Iga Świątek walczy w US Open. Na co stać Polkę w Nowym Jorku?

Twitter / WTA / Na zdjęciu: Iga Świątek
Twitter / WTA / Na zdjęciu: Iga Świątek

Czas na ostatni w tym sezonie turniej wielkoszlemowy. Będzie nim oczywiście US Open, a w stawce zawodniczek znalazła się Iga Świątek. Na co stać liderkę światowego rankingu w Nowym Jorku? Czy Polka wygra, a jeżeli nie, to kto stanie na jej drodze?

Iga Świątek wygra US Open?

Nie ulega wątpliwości, że Iga Świątek jest królową French Open, ale US Open jest drugim turniejem wielkoszlemowym, w którym Polka odnosiła już zwycięstwo. Raszynianka okazała się najlepsza w Nowym Jorku w 2022 roku, kiedy to najpierw w półfinale ograła Arynę Sabalenkę, a później w wielkim finale rozprawiła się z Ons Jabeur.

I to właśnie wspomniana Aryna Sabalenka wydaje się najgroźniejszą rywalką Igi Świątek w drodze po drugi polski tytuł w Nowym Jorku. Sabalenka jest zresztą faworytką bukmacherów. STS wycenił triumf Białorusinki w US Open na kurs 4.00. Niewiele wyższy jest mnożnik na końcowe zwycięstwo Igi Świątek, gdyż wynosi 4.75. To zdaje się sugerować, że to właśnie Polka i Białorusinka mogą rozstrzygnąć między sobą kwestię wygrania US Open. Tak też pokazuje drabinka. Iga Świątek i Aryna Sabalenka mogą trafić na siebie dopiero w wielkim finale, który został zaplanowany na 7 września.

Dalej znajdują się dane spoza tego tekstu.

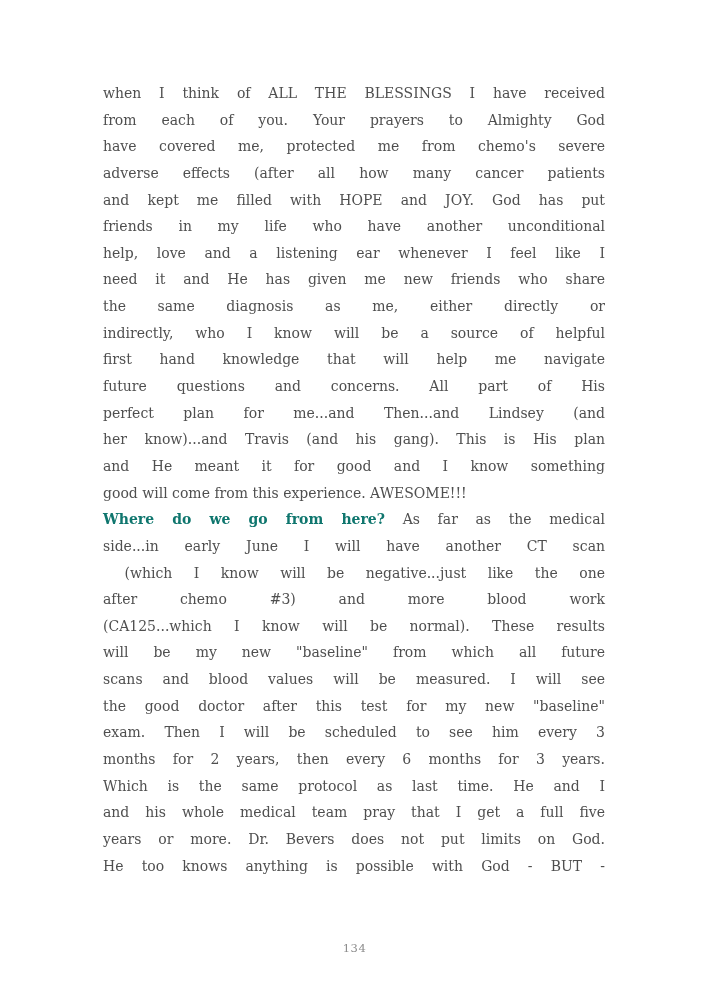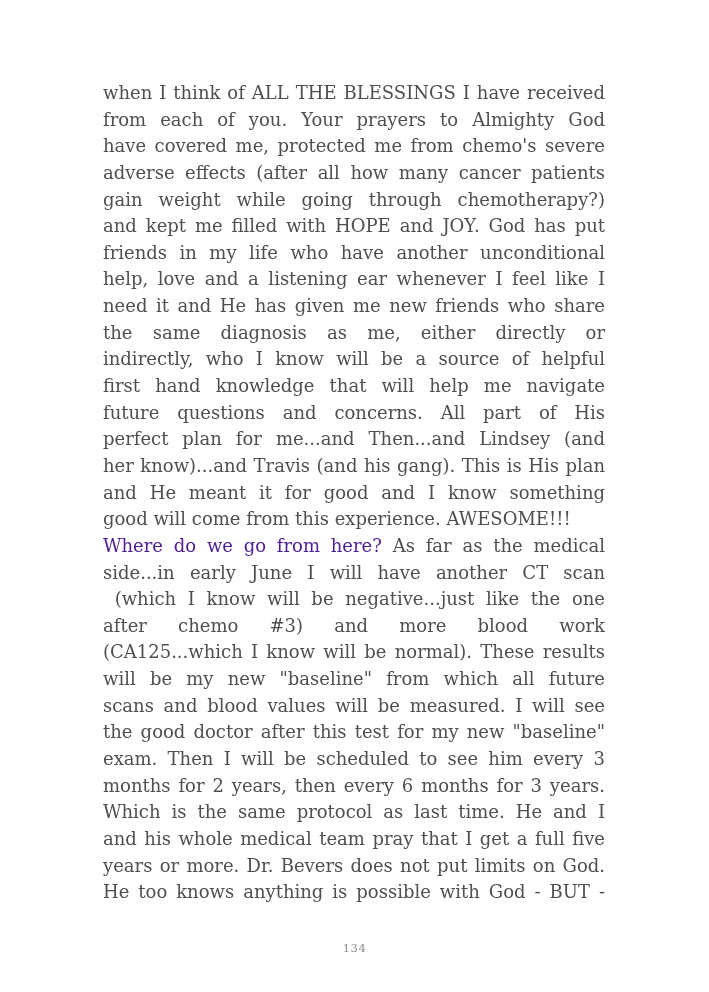"when I think of ALL" .page-text { font-size: 18px -> 14px }
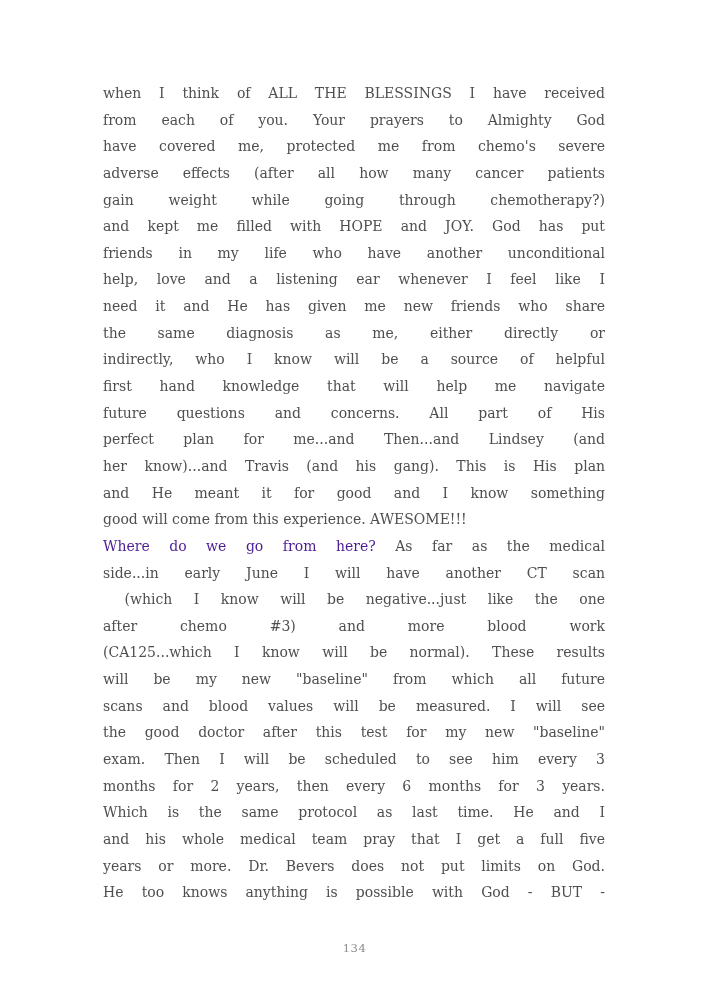"gain weight while going through" div.line { html: <div>gain weight while going through chemotherapy?)</div> -> none }
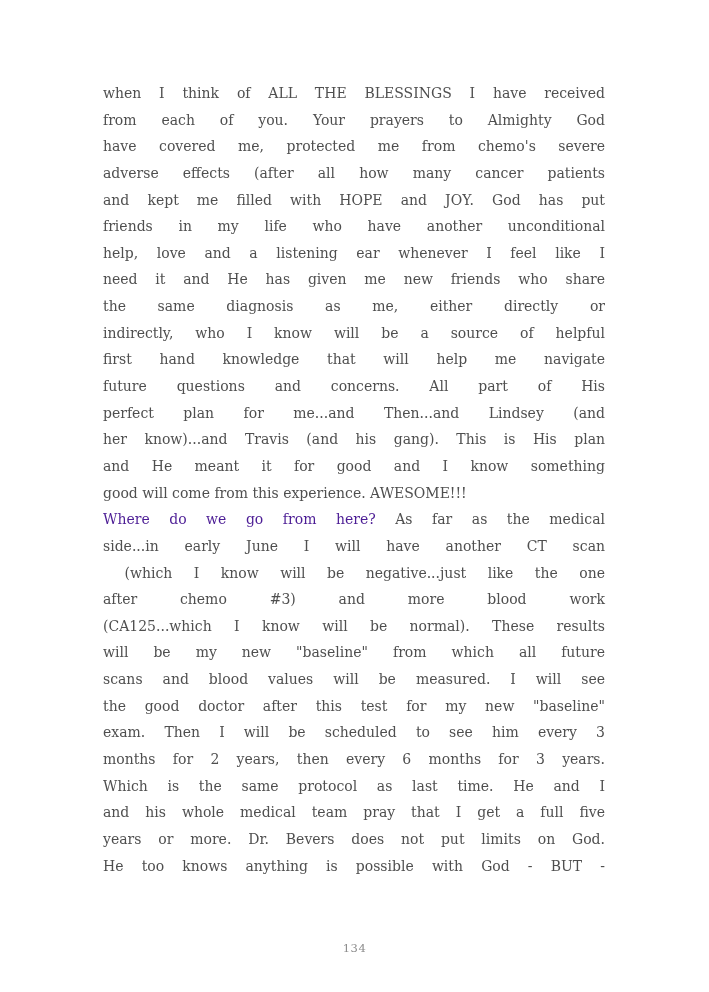"Where do we go from" .bold-lead { color: #4c1d95 -> #0f766e; font-weight: normal -> bold }
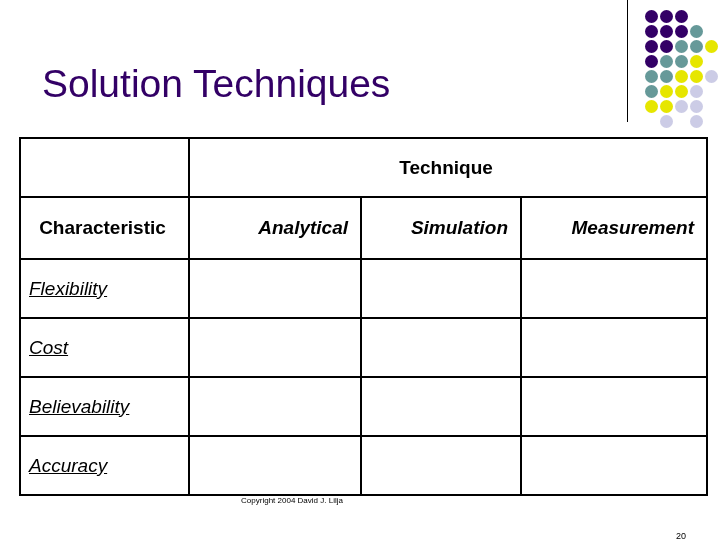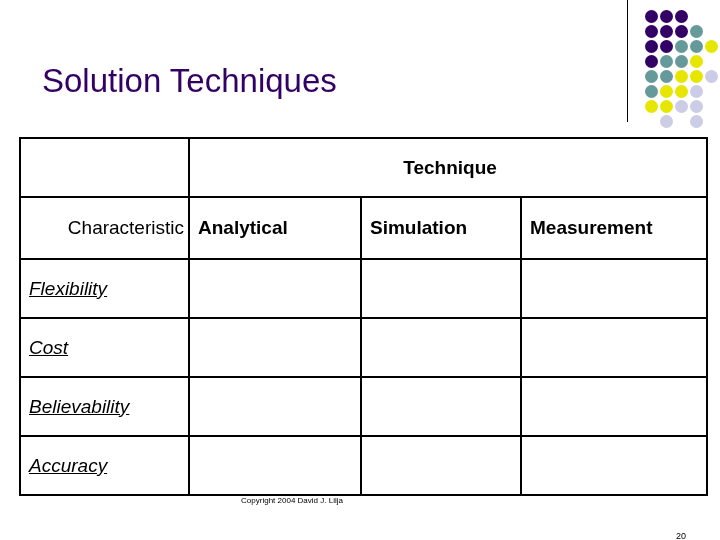"Solution Techniques" #slide-title { font-size: 33px -> 39px }
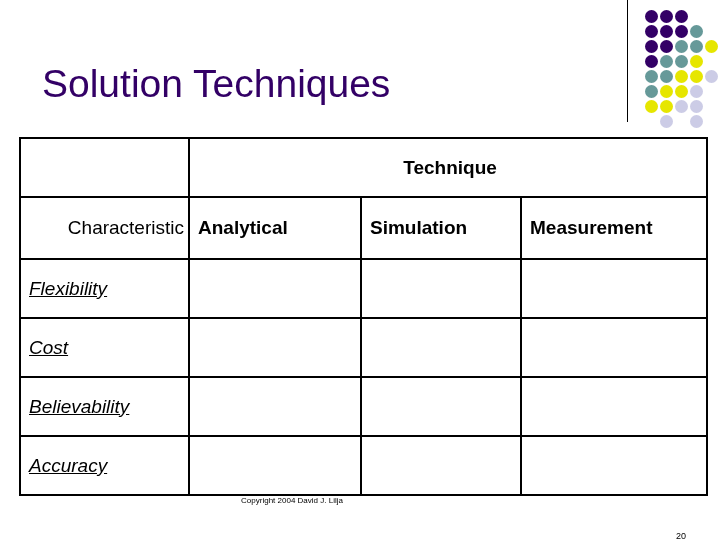"Technique" #techniques-table td { padding: 0 4px 0 8px -> 0 12px 0 8px }
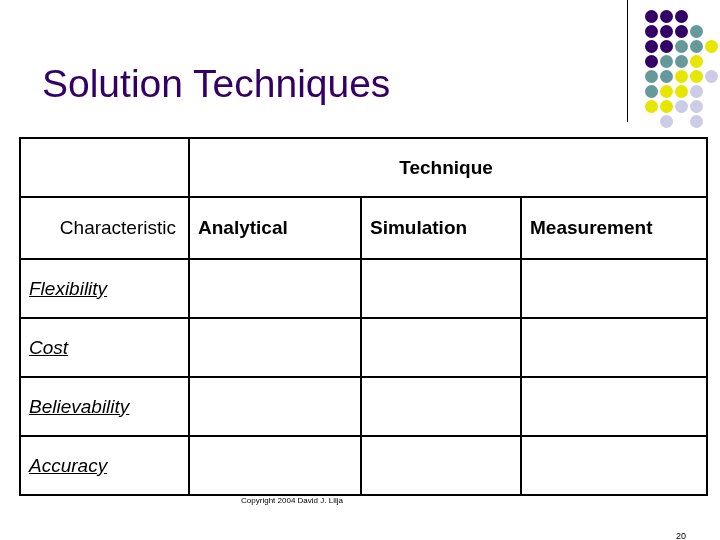"Characteristic" .hdr-char { font-weight: normal -> bold; text-align: right -> center }
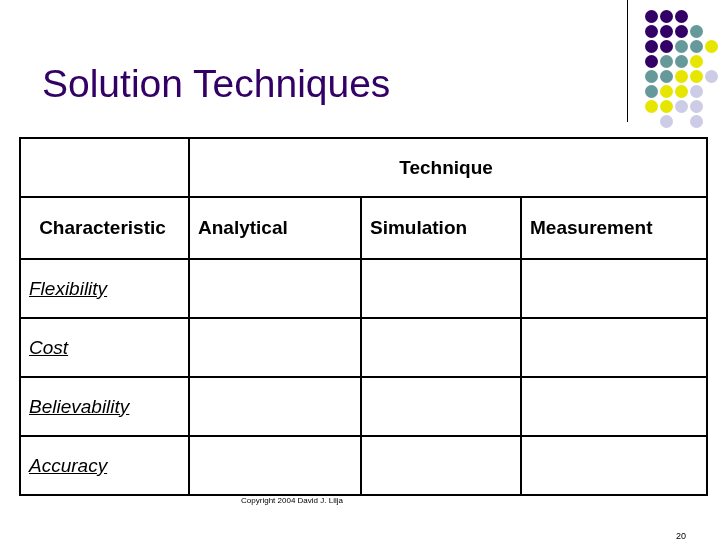"Analytical" .hdr-cell { font-style: none -> italic; text-align: left -> right }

Zarówno Polka, jak i Białorusinka muszą jednak wcześniej wygrać kilka meczów. Spoglądając na losowanie drabinki, wydaje się, że Idze powinno pójść stosunkowo gładko aż do 1/8 finału. To właśnie w najlepszej szesnastce mogą zacząć się pierwsze schody. Jedną z potencjalnych rywalek Polki jest bowiem Mirra Andriejewa. Utalentowana 17-latka postraszyła naszą tenisistkę na ostatnim turnieju w Cincinnati. Jeśli Idze uda awansować się do ćwierćfinału, to na jej drodze może stanąć między innymi Jessica Pegula, którą Polka ograła na tym samym etapie US Open przed dwoma laty. W potencjalnym półfinale Iga może zagrać przeciwko choćby Jelenie Rybakinie czy Jelenie Ostapenko, które na twardym korcie mogą być szczególnie groźne.

Ostatni turniej w Cincinnati pokazał, że Iga Świątek ma swoje problemy na hardzie. Polka doszła co prawda do półfinału, ale tam nie miała większych szans w starciu przeciwko Arynie Sabalence. Iga nie poradziła sobie z wyjątkowo szybką nawierzchnią i wydaje się, że to także może być sporym wyzwaniem w Nowym Jorku. Jednak Świątek już nie takim wyzwaniom stawiała czoła. Fakt, że bukmacherzy zaliczają ją do ścisłego grona faworytek - a precyzując to do głównej kandydatki do zwycięstwa obok Aryny Sabalenki - mówi sam za siebie.

Warto też rzucić okiem, jak wypadła Iga Świątek na US Open przed rokiem. Polce nie udało się obronić tytułu. Iga doszła do czwartej rundy, a więc 1/8 finału, w której to musiała uznać wyższość Jeleny Ostapenko. Zwyciężczynią zeszłorocznego US Open okazała się Coco Gauff, która w wielkim finale pokonała nie kogo innego, jak Arynę Sabalenkę.

Iga Świątek w US Open
2019 - 2. runda
2020 - 3. runda
2021 - 4. runda
2022- ZWYCIĘSTWO
2023 - 4. runda

Drabinka główna US Open ruszy 26 sierpnia. Finał gry pojedynczej kobiet zostanie rozegrany 7 września. Na zwyciężczynię turnieju w Nowym Jorku czeka około 3,6 miliona dolarów.